Research Scientist Amir Yazdanbakhsh gave a high level overview of the system in a recent blog post. APOLLO searches for a set of hardware parameters, such memory size, I/O bandwidth, and processor units, that provides the best inference performance for a given deep-learning model. By using evolutionary algorithms and transfer learning, APOLLO can efficiently explore the space of parameters, reducing the overall time and cost of producing the design. According to Yazdanbakhsh,

We believe that this research is an exciting path forward to further explore ML-driven techniques for architecture design and co-optimization (e.g., compiler, mapping, and scheduling) across the computing stack to invent efficient accelerators with new capabilities for the next generation of applications.

Deep-learning models have been developed for a wide variety of problems, from computer vision (CV) to natural language processing (NLP). However, these models often require large amounts of compute and memory resources at inference time, straining the hardware constraints of edge and mobile devices. Custom accelerator hardware, such as Edge TPUs, can improve model inference latency, but often require modifications to the model, such as parameter quantization or model pruning. Some researchers, including a team at Google, have proposed using AutoML to design high-performance models targeted for specific accelerator hardware.

The APOLLO team's strategy, by contrast, is to customize the accelerator hardware to optimize performance for a given deep-learning model. The accelerator is based on a 2D array of processing elements (PEs), each of which contains a number of single instruction multiple data (SIMD) cores. This basic pattern can be customized by choosing values for several different parameters, including the size of the PE array, the number of cores per PE, and the amount of memory per core. Overall, there are nearly 500M parameter combinations in the design space. Because a proposed accelerator design must be simulated in software, evaluating its performance on a deep-learning model is time and compute intensive.

APOLLO builds on Google's internal Vizier "black box" optimization tool, and Vizier's optimization Bayesian method is used as a baseline comparison for evaluating APOLLO's performance.

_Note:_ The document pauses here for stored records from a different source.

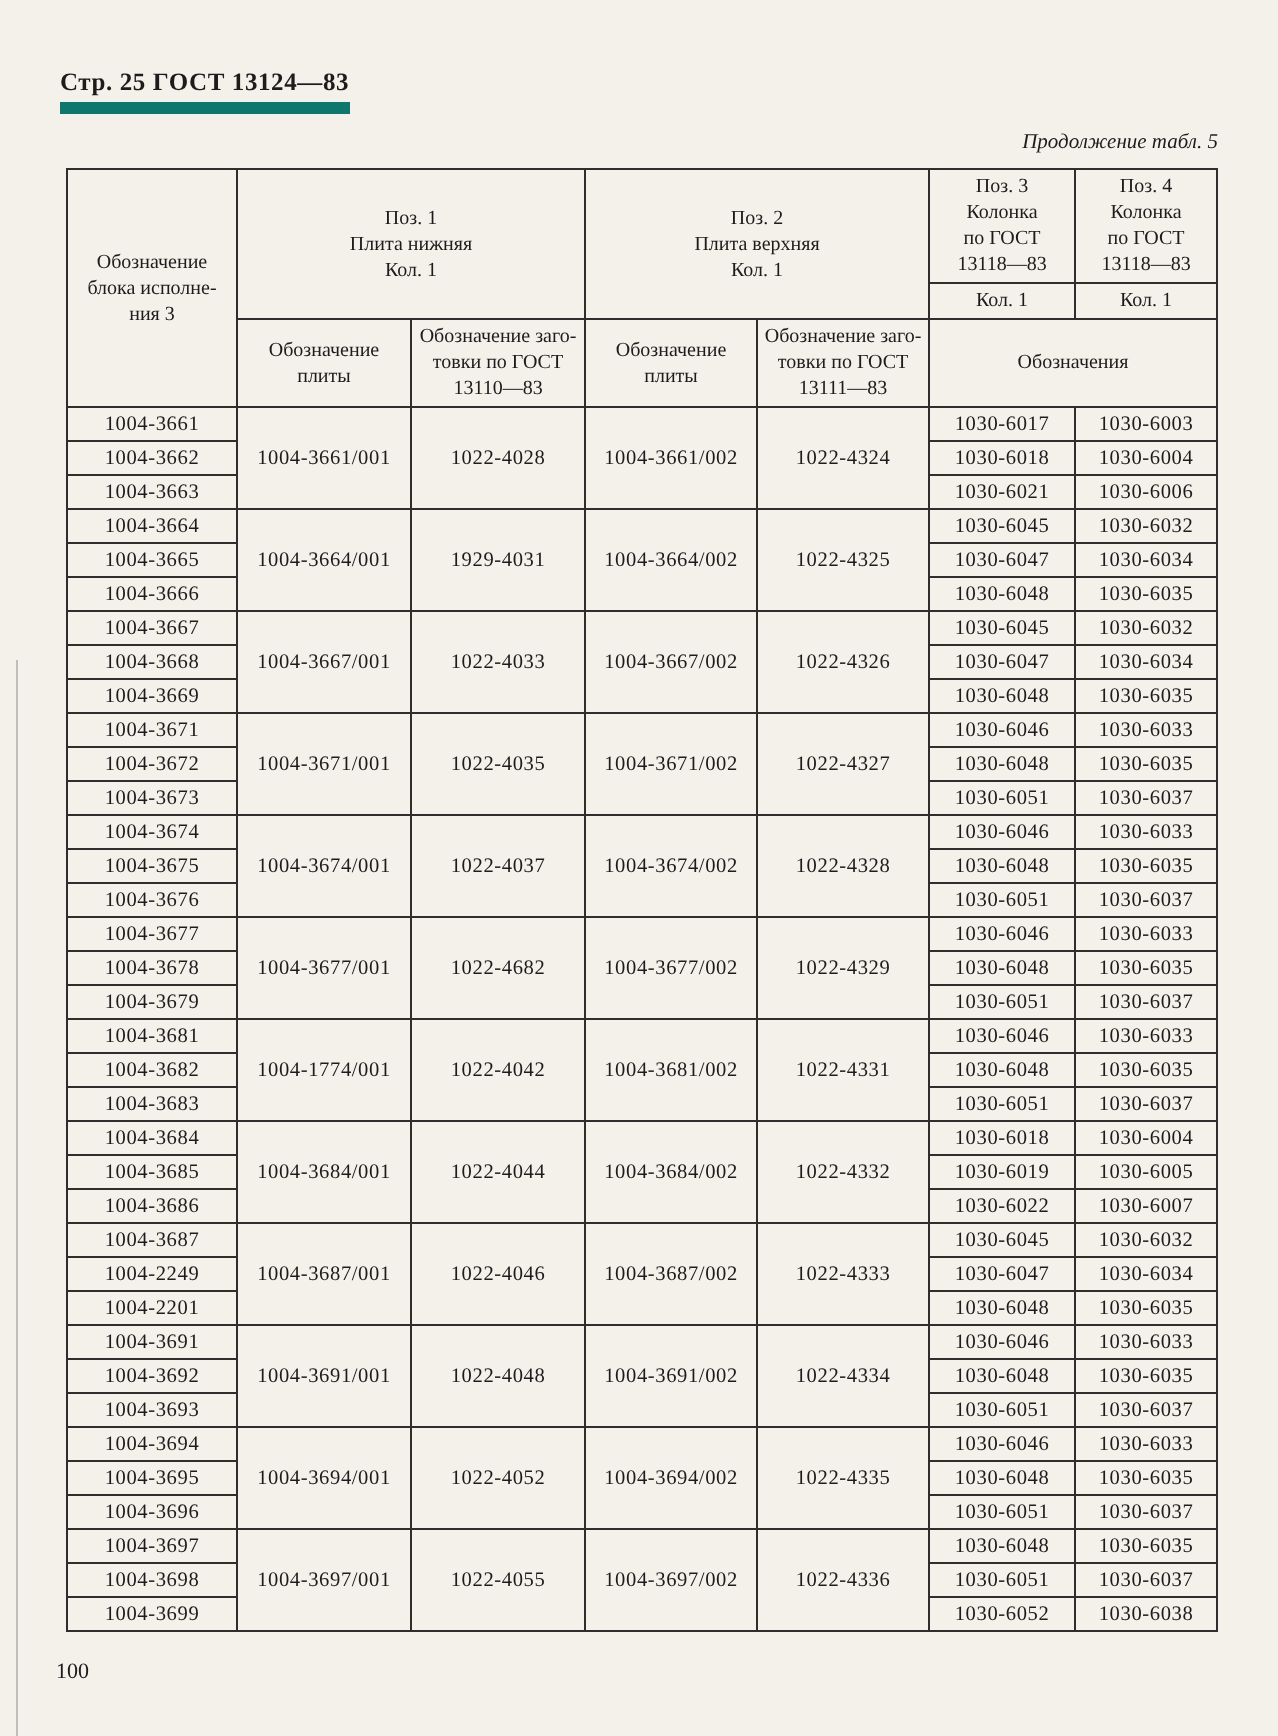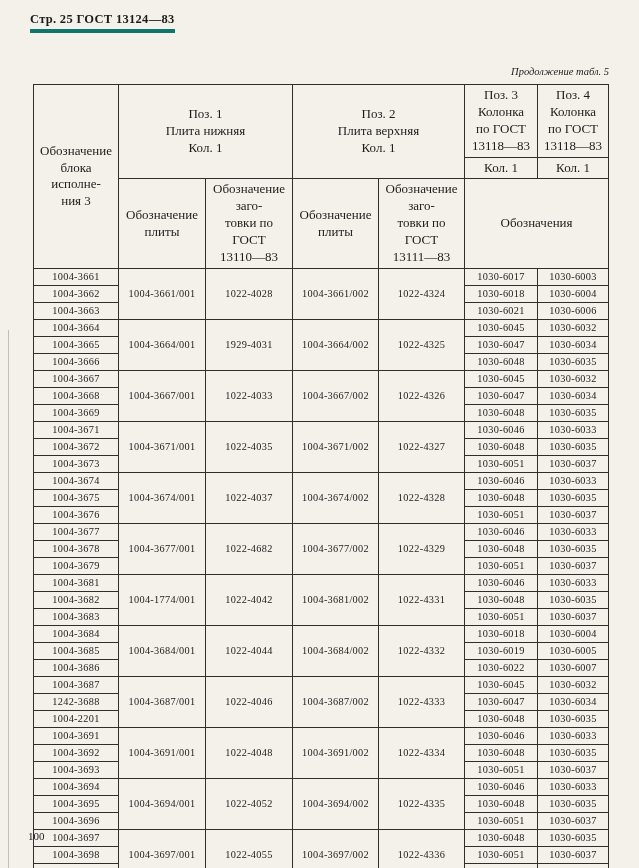"Стр. 25 ГОСТ 13124—83" .page-header { border-bottom: 4px solid #0f766e -> 6px solid #0f766e; top: 12px -> 34px }
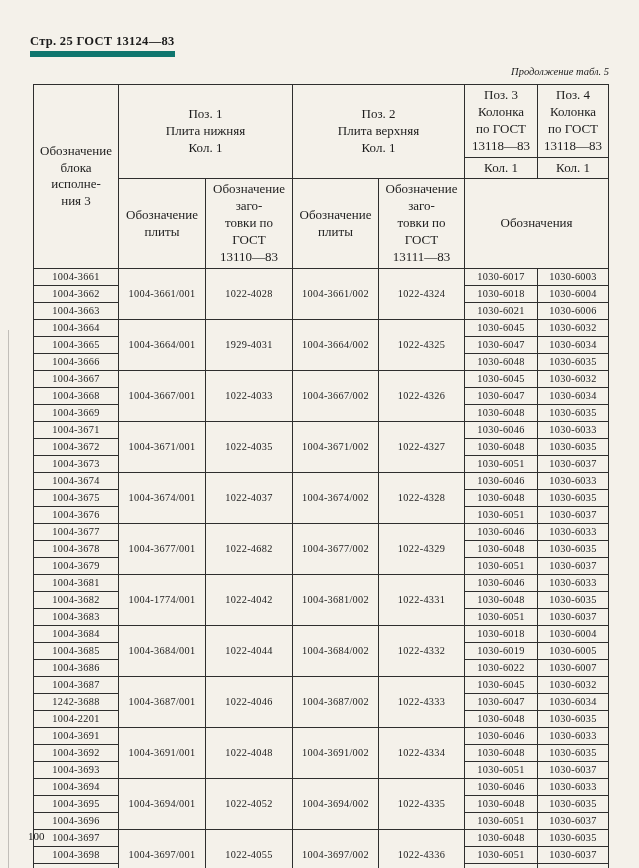"Поз. 3" table.main th { font-size: 13px -> 10px }
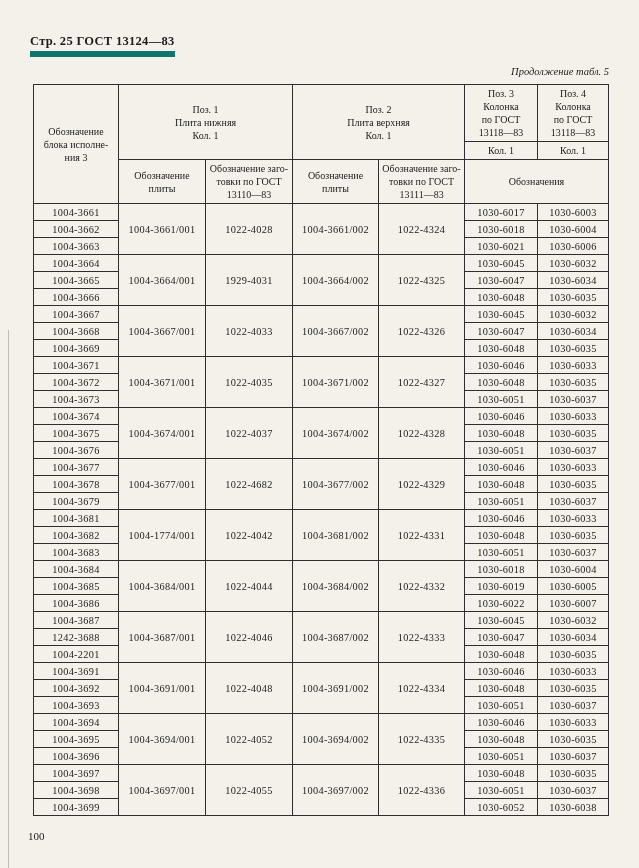"1242-3688" td { text: 1242-3688 -> 1004-2249 }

The APOLLO framework supports several optimization strategies, including random search, model-based optimization, evolutionary search, and an ensemble method called population-based black-box optimization (P3BO). The Google team performed several experiments, searching for optimal accelerator parameters for a set of CV models, including MobileNetV2 and MobileNetEdge, for three different chip-area constraints. They found that the P3BO algorithm produced the best designs and its performance improved compared to Vizier as available chip area decreased. Compared to a manually-guided exhaustive or "brute-force" search, P3BO found a better configuration while performing 36% fewer search evaluations.

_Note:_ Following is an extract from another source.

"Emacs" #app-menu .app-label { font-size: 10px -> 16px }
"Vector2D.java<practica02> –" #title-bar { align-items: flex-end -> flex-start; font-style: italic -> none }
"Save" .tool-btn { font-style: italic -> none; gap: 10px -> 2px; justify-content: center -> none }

The design of accelerator hardware for improving AI inference is an active research area. Apple's new M1 processor includes a neural engine designed to speed up AI computations. Stanford researchers recently published an article in Nature describing a system called Illusion that uses a network of smaller chips to emulate a single larger accelerator. At Google, scientists have also published work on optimizing chip floorplanning, to find the best placement of integrated-circuit components on the physical chip.